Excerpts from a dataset
■ ■ ■
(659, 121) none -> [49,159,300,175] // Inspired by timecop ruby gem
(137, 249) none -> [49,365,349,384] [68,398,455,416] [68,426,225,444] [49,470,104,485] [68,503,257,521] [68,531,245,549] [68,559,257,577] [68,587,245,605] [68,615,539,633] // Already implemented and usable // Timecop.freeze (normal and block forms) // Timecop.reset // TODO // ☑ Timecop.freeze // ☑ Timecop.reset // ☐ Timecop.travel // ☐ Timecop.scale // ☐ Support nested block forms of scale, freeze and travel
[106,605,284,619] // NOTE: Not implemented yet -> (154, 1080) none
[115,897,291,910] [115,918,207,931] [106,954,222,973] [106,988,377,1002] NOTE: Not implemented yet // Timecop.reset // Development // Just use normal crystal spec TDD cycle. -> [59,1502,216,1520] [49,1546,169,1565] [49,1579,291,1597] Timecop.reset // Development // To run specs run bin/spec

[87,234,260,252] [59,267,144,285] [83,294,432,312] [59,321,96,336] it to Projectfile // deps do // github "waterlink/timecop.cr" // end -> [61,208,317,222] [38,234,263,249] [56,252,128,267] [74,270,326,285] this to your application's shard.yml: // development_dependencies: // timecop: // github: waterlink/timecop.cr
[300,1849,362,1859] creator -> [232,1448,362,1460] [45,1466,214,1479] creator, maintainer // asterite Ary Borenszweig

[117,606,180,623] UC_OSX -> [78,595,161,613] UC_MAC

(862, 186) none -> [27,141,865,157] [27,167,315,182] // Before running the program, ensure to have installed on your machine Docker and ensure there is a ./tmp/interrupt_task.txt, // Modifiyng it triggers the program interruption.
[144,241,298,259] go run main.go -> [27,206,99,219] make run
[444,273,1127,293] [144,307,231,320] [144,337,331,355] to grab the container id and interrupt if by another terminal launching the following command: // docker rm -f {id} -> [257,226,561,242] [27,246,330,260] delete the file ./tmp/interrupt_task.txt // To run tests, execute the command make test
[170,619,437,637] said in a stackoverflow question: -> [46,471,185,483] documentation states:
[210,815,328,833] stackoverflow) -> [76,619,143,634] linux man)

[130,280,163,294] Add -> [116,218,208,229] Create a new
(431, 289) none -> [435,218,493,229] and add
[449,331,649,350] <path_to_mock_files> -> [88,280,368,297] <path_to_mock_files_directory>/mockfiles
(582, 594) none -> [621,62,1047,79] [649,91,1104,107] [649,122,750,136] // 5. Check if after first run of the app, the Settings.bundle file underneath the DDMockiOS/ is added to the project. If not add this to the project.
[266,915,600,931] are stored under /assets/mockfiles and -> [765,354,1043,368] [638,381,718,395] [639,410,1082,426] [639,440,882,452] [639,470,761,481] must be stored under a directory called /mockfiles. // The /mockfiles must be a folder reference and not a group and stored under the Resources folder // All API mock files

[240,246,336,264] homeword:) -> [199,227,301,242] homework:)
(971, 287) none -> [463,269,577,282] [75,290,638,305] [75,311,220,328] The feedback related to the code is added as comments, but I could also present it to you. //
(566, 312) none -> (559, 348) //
■ ■ ■
Required work: Print, exactly and only, the lines running from the one with "(862, 186) none" to the end of the data above.

Reply to the task:
(862, 186) none -> [27,141,865,157] [27,167,315,182] // Before running the program, ensure to have installed on your machine Docker and ensure there is a ./tmp/interrupt_task.txt, // Modifiyng it triggers the program interruption.
[144,241,298,259] go run main.go -> [27,206,99,219] make run
[444,273,1127,293] [144,307,231,320] [144,337,331,355] to grab the container id and interrupt if by another terminal launching the following command: // docker rm -f {id} -> [257,226,561,242] [27,246,330,260] delete the file ./tmp/interrupt_task.txt // To run tests, execute the command make test
[170,619,437,637] said in a stackoverflow question: -> [46,471,185,483] documentation states:
[210,815,328,833] stackoverflow) -> [76,619,143,634] linux man)

[130,280,163,294] Add -> [116,218,208,229] Create a new
(431, 289) none -> [435,218,493,229] and add
[449,331,649,350] <path_to_mock_files> -> [88,280,368,297] <path_to_mock_files_directory>/mockfiles
(582, 594) none -> [621,62,1047,79] [649,91,1104,107] [649,122,750,136] // 5. Check if after first run of the app, the Settings.bundle file underneath the DDMockiOS/ is added to the project. If not add this to the project.
[266,915,600,931] are stored under /assets/mockfiles and -> [765,354,1043,368] [638,381,718,395] [639,410,1082,426] [639,440,882,452] [639,470,761,481] must be stored under a directory called /mockfiles. // The /mockfiles must be a folder reference and not a group and stored under the Resources folder // All API mock files

[240,246,336,264] homeword:) -> [199,227,301,242] homework:)
(971, 287) none -> [463,269,577,282] [75,290,638,305] [75,311,220,328] The feedback related to the code is added as comments, but I could also present it to you. //
(566, 312) none -> (559, 348) //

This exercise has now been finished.